ICYMI: Reckoning With Race

Meyer has become a better place to work and a better funder because of what its people have learned about racism, oppression and its legacy. “It’s not an exaggeration,” said Meyer CEO Doug Stamm, “to say that we are an entirely different organization.”

Diversity, equity and inclusion can sometimes be philanthropic catchphrases.

So Marc Gunter, editor of the Nonprofit Chronicles, checked in on Meyer earlier this autumn to look into how our focus on equity has changed who we are and what we do:

A new survey of more than 1,500 nonprofits found that 90 percent of their chief executives, 90 percent of their board chairs, and 84 percent of their board members identify as white. Some 27 percent of boards identify as all white. The survey, published in a report called Leading with Intent by a group called BoardSource, found that boards are less diverse than they were in 2015, when the research group conducted a similar survey.

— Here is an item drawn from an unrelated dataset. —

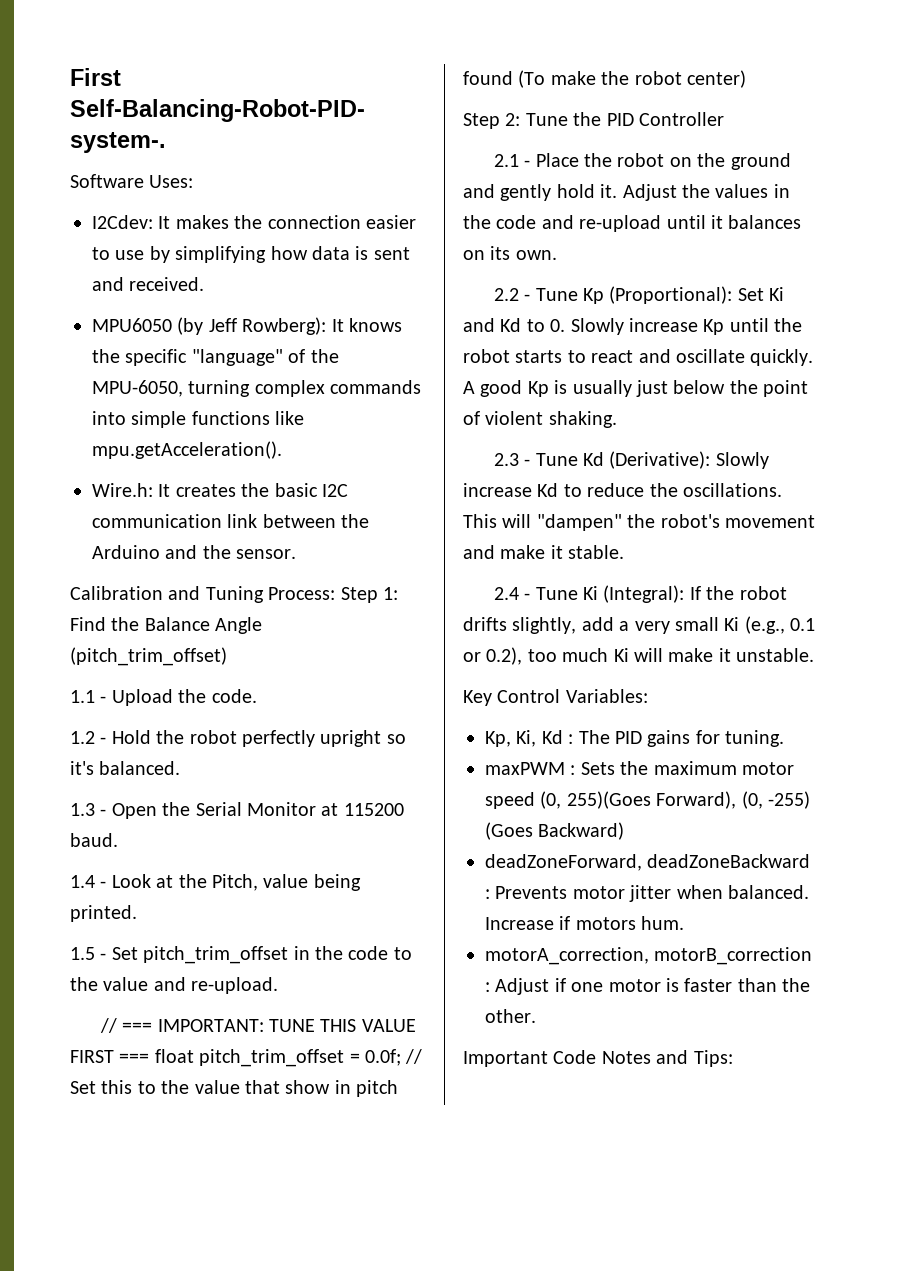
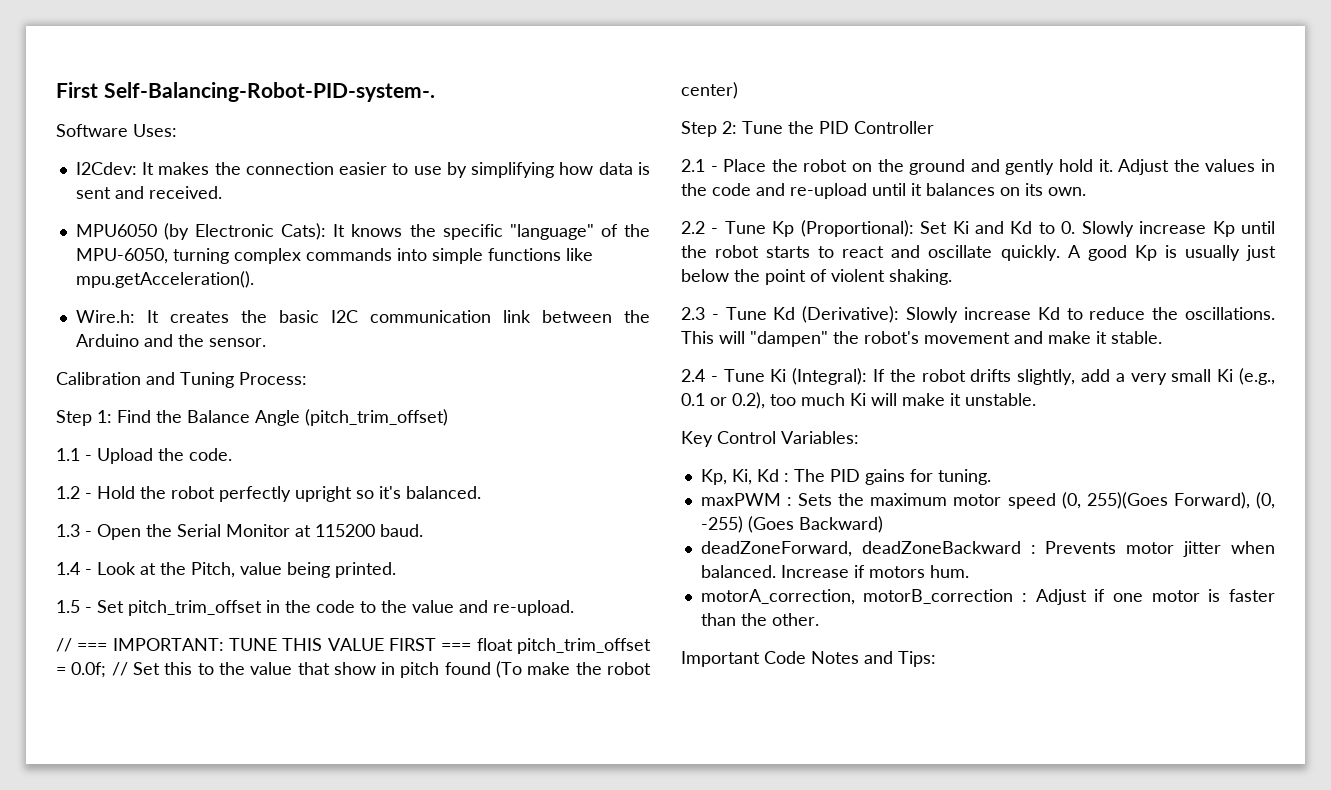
- MPU6050 (by Jeff Rowberg): It knows the specific "language" of the MPU-6050, turning complex commands into simple functions like mpu.getAcceleration().
+ MPU6050 (by Electronic Cats): It knows the specific "language" of the MPU-6050, turning complex commands into simple functions like mpu.getAcceleration().
- Calibration and Tuning Process: Step 1: Find the Balance Angle (pitch_trim_offset)
+ Calibration and Tuning Process:
+ Step 1: Find the Balance Angle (pitch_trim_offset)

These is nonprofits, mind you, not foundations. But foundations, it appears, do little better. A recent Chronicle of Philanthropy analysis of the 20 wealthiest national foundations found that 72 percent of trustees are white. Non-Hispanic whites account for about 61 percent of the US population.

Does this matter? Absolutely, says Doug Stamm, the chief executive of the Meyer Memorial Trust, which lately has been engaged in what it calls an equity journey. It has put the issues of diversity and inclusion front and center for the Meyer trust and, increasingly, for the nonprofits that it supports.